In the entries below, begin at the line that has "row BL-5: none", stop after the line that has "column VCL(μm/s) | position: none -> 4", and output those lines exactly with no pictures.
(PROVIDED DATA Opens)
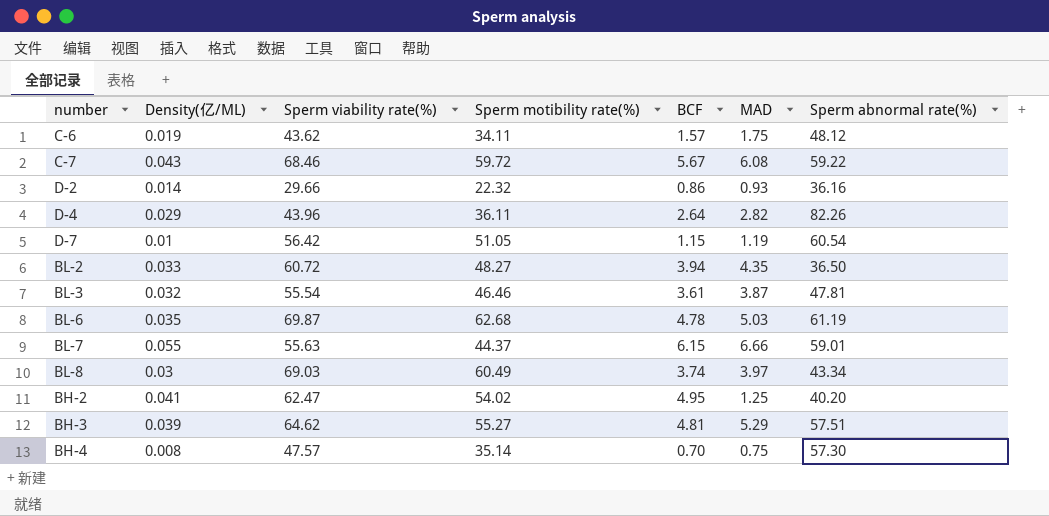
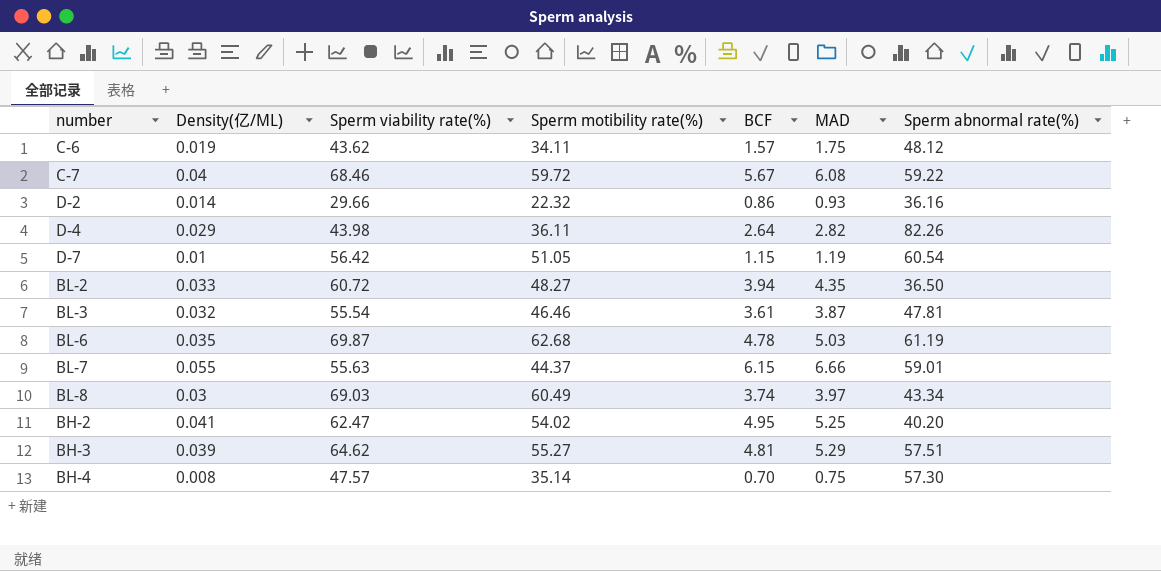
C-7 | Density(亿/ML): 0.043 -> 0.04
D-4 | Sperm viability rate(%): 43.96 -> 43.98
BH-2 | MAD: 1.25 -> 5.25

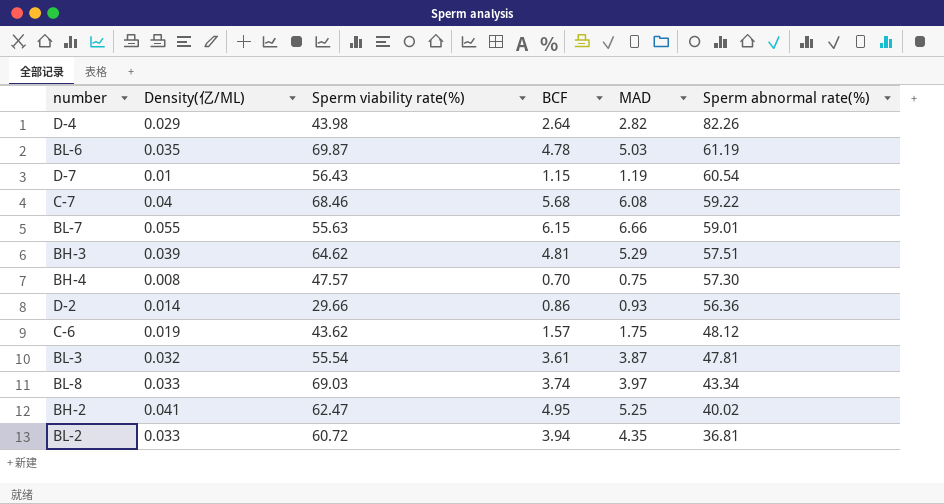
row order: none -> Sperm abnormal rate(%) descending
column Sperm motibility rate(%) | position: 4 -> none
D-7 | Sperm viability rate(%): 56.42 -> 56.43
C-7 | BCF: 5.67 -> 5.68
D-2 | Sperm abnormal rate(%): 36.16 -> 56.36
BL-8 | Density(亿/ML): 0.03 -> 0.033
BH-2 | Sperm abnormal rate(%): 40.20 -> 40.02
BL-2 | Sperm abnormal rate(%): 36.50 -> 36.81

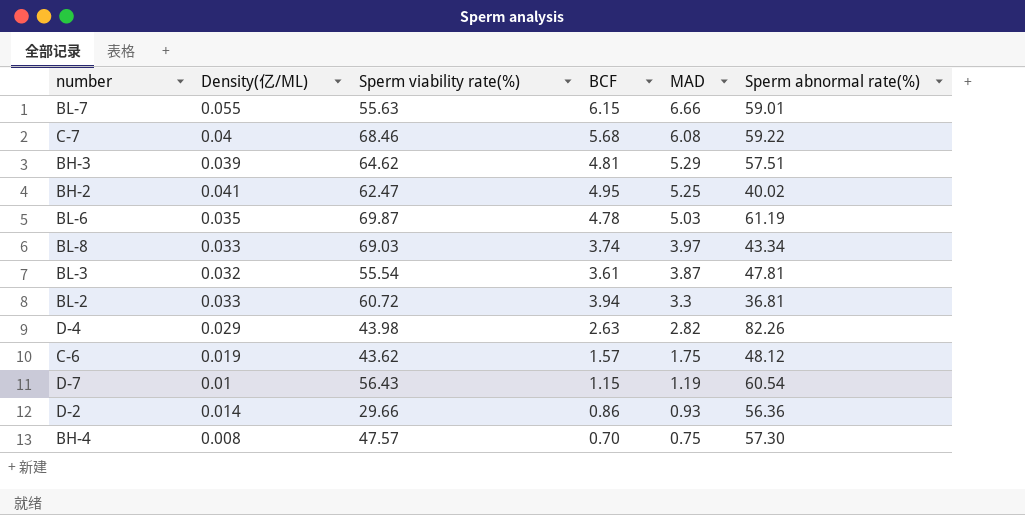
row order: Sperm abnormal rate(%) descending -> MAD descending
BL-2 | MAD: 4.35 -> 3.3
D-4 | BCF: 2.64 -> 2.63

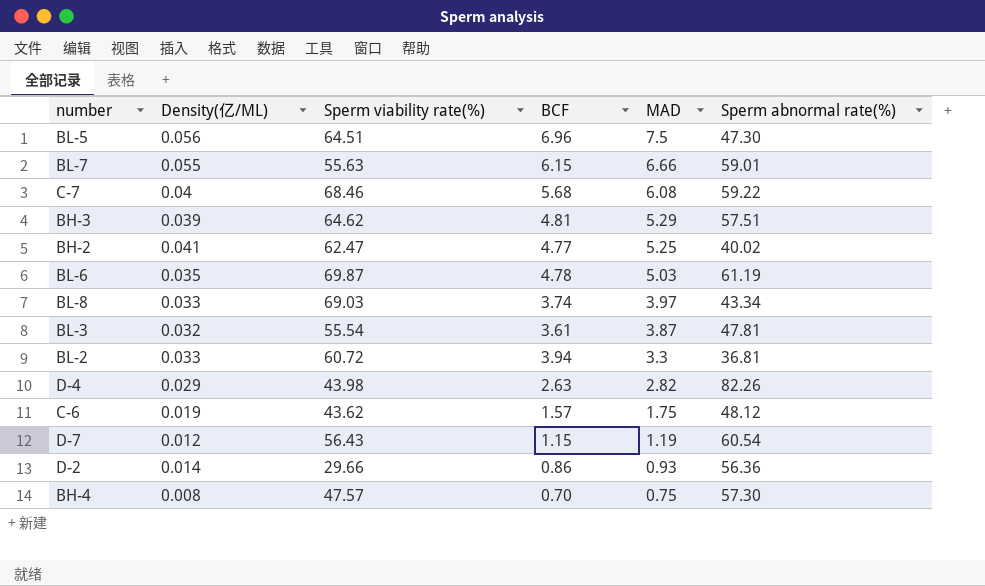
row BL-5: none -> 0.056 | 64.51 | 6.96 | 7.5 | 47.30
BH-2 | BCF: 4.95 -> 4.77
D-7 | Density(亿/ML): 0.01 -> 0.012

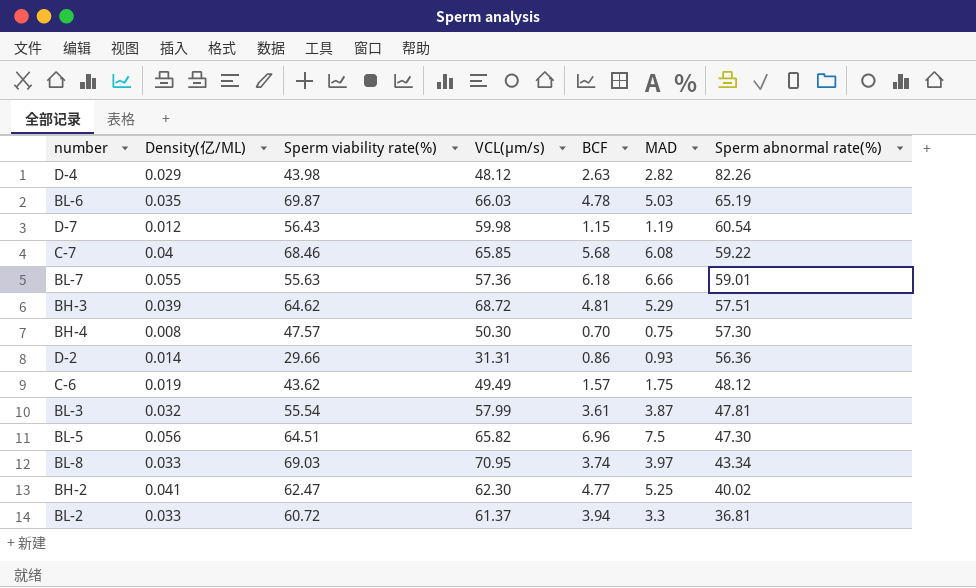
row order: MAD descending -> Sperm abnormal rate(%) descending
column VCL(μm/s) | position: none -> 4
BL-6 | Sperm abnormal rate(%): 61.19 -> 65.19
BL-7 | BCF: 6.15 -> 6.18

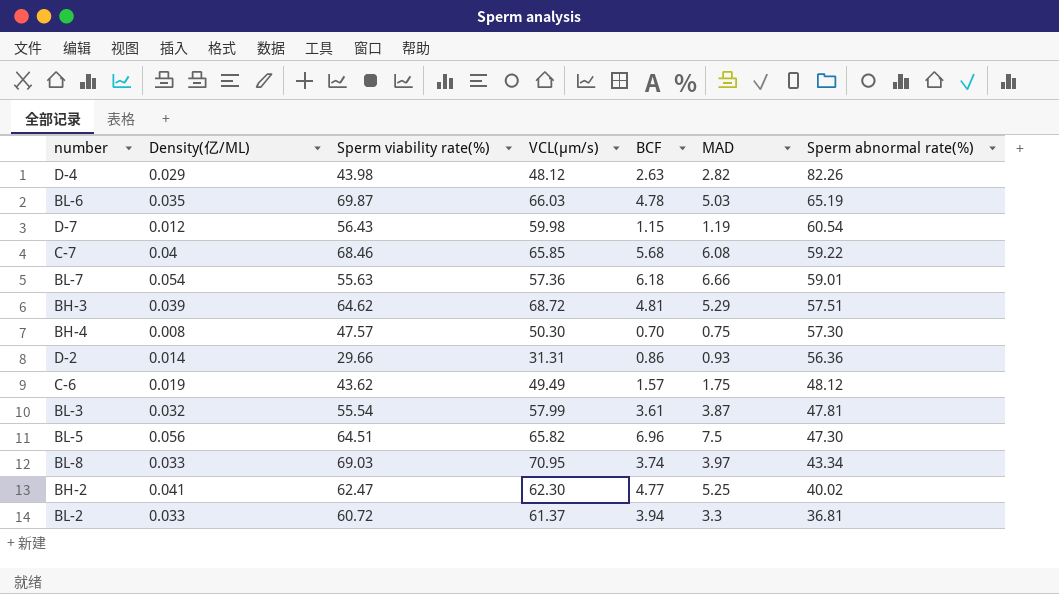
BL-7 | Density(亿/ML): 0.055 -> 0.054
(PROVIDED DATA Closes)
● **WRITTEN SOLUTION**:
row BL-5: none -> 0.056 | 64.51 | 6.96 | 7.5 | 47.30
BH-2 | BCF: 4.95 -> 4.77
D-7 | Density(亿/ML): 0.01 -> 0.012

row order: MAD descending -> Sperm abnormal rate(%) descending
column VCL(μm/s) | position: none -> 4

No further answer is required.